I only hope I didn’t take too long.

Chapter 32

Liam

The heat clings to my skin even after sunset, thick and damp. I welcome the discomfort.

Cicadas scream from the jungle beyond the dirt road, the sound rising and falling like a breath I haven’t been able to catch for the past two weeks.

“You look like you’re waiting for someone to show up.” Alf hands me a beer and sits beside me on his rocking chair on the veranda.

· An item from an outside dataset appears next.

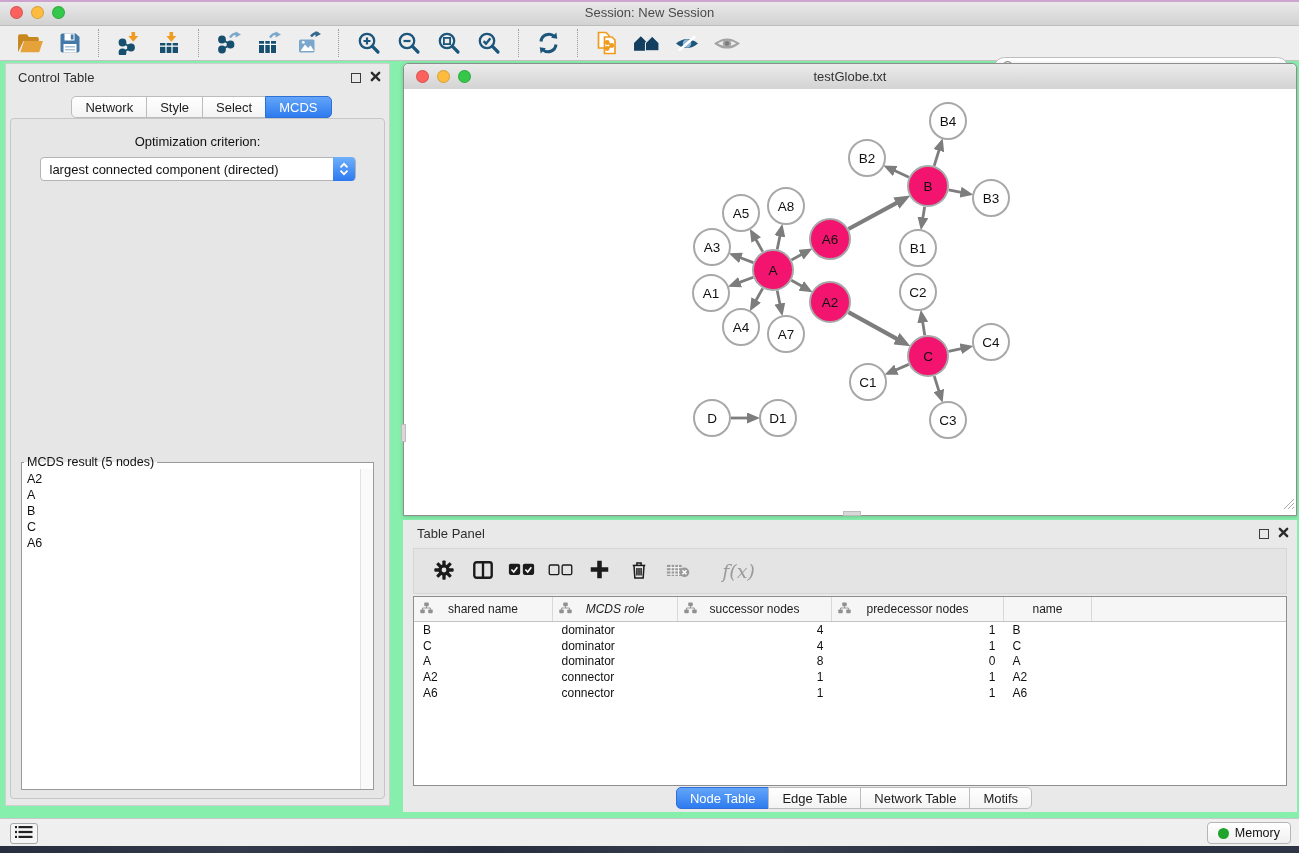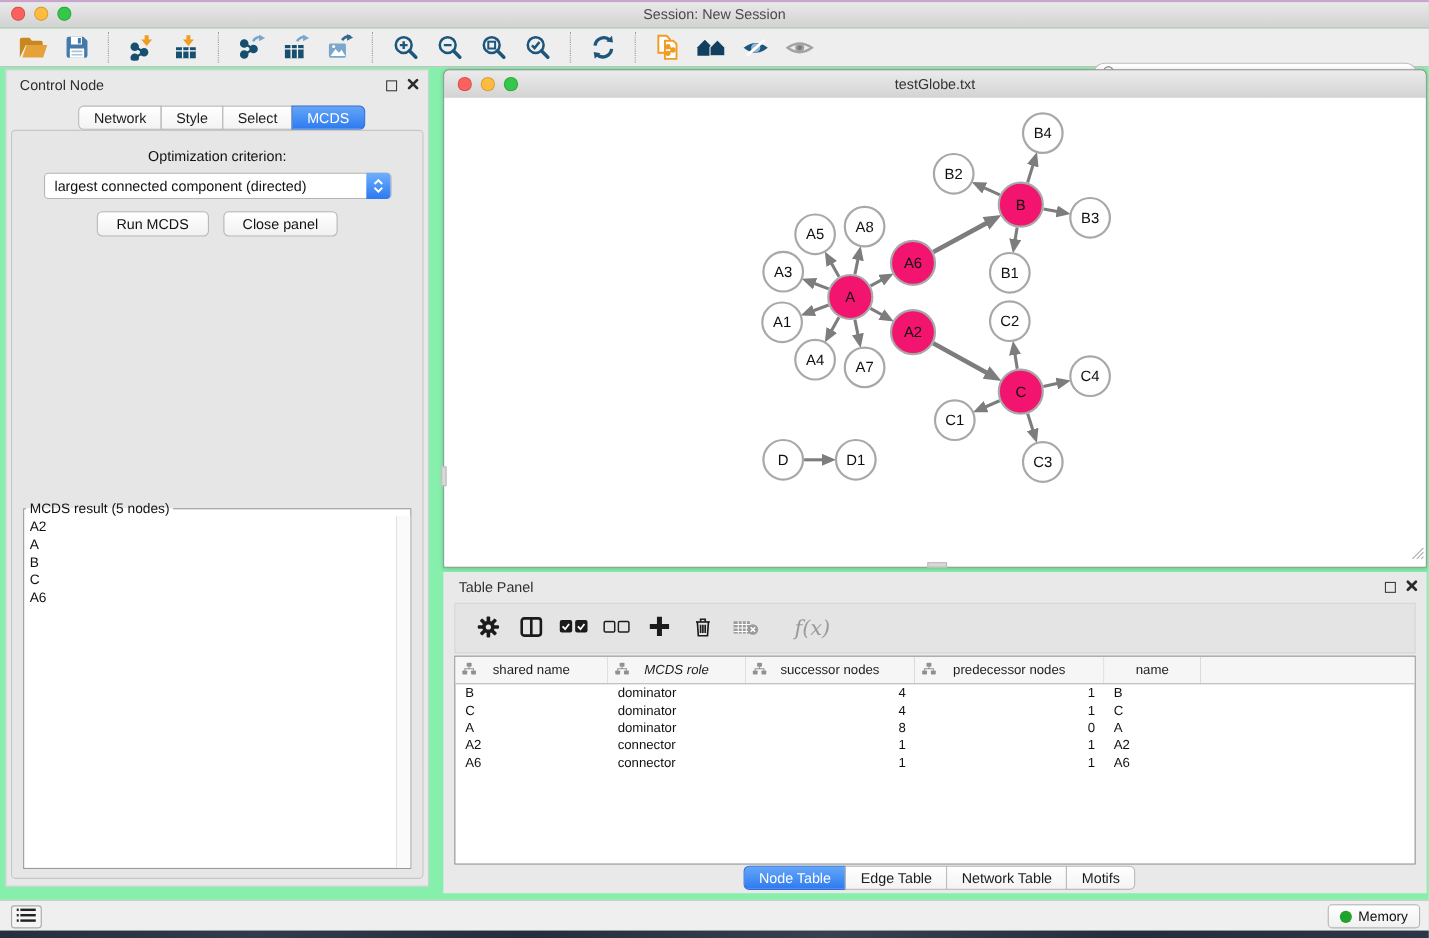"Control Node" span.panel-title { text: Node -> Table }
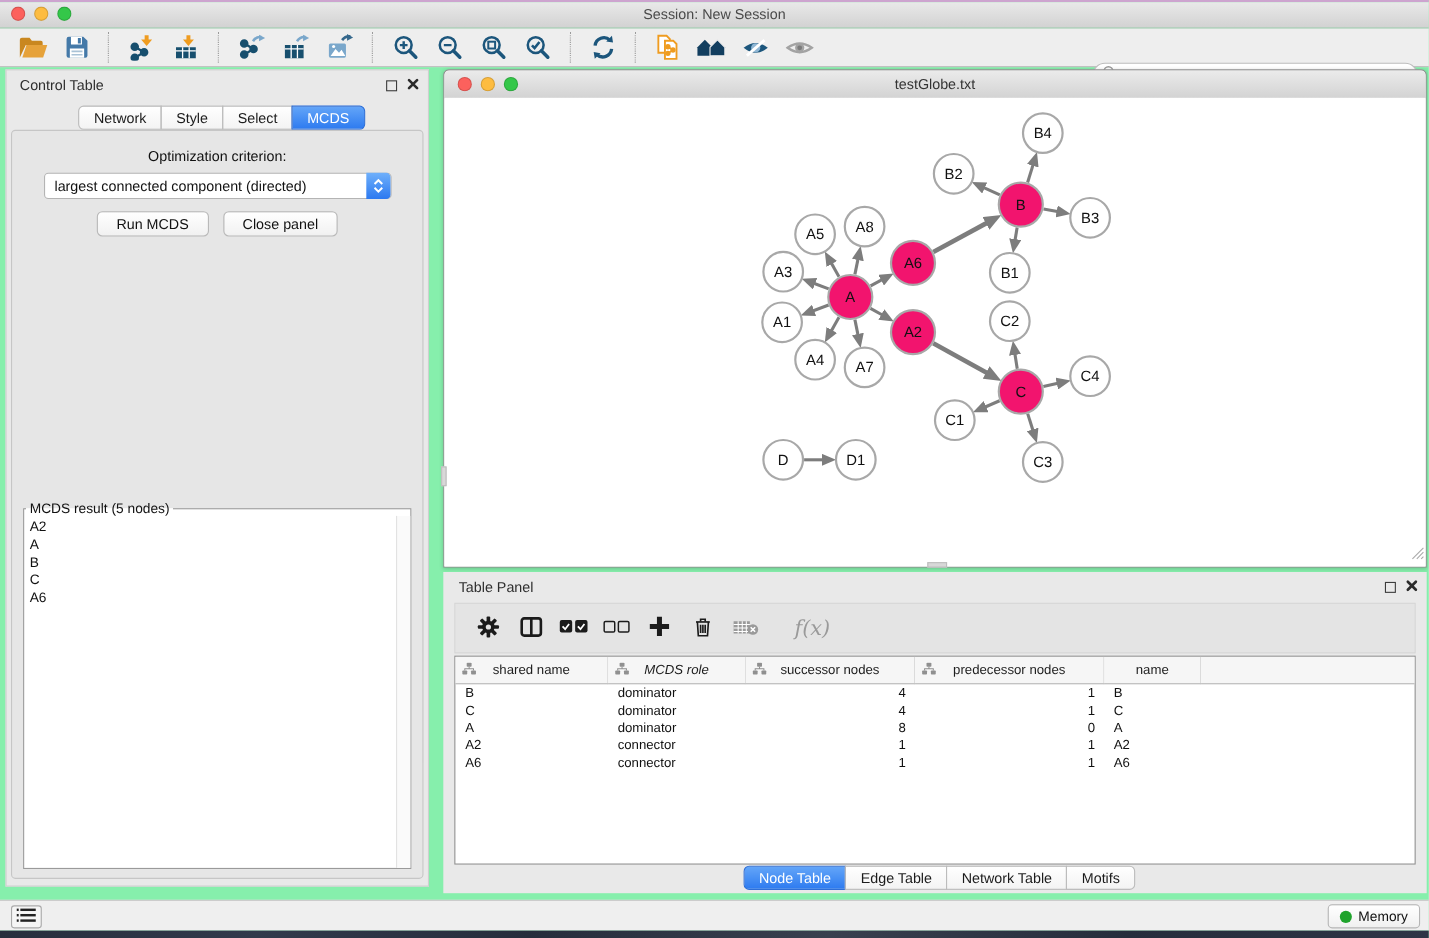"Run MCDS" div.seg-row { html: <div> <button>Run MCDS</button> <button>Close panel</button> </div> -> none }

I take a sip, staring down the dirt road that leads to the jungle. Red dust still clings to my boots from today’s build, dried mud cracking along the soles.

I don’t tell him that I’m waiting for Roxy to show up. Not here, of course. She has no idea where I am.

I’m waiting… hoping… for her to show up for us. For our future. For the baby. And for me. Yes, goddammit, for me.

It’s like as soon as I agreed to this stupid timeout, my patience reached its limits. Distance was supposed to calm me. Ground me. Instead, it scraped me raw.

How long can I keep giving with nothing in return?

Fuck unconditional love.

I have a condition, it turns out. I want her to love me back.

Leaving her alone was a mistake. I tell myself I did it for her. For her sense of control.

But sitting here, listening to the jungle breathe, it feels more like cowardice dressed up as restraint.

I’m not there, and I can’t remind her what she would be missing. Though I’m not sure she has been missing anything.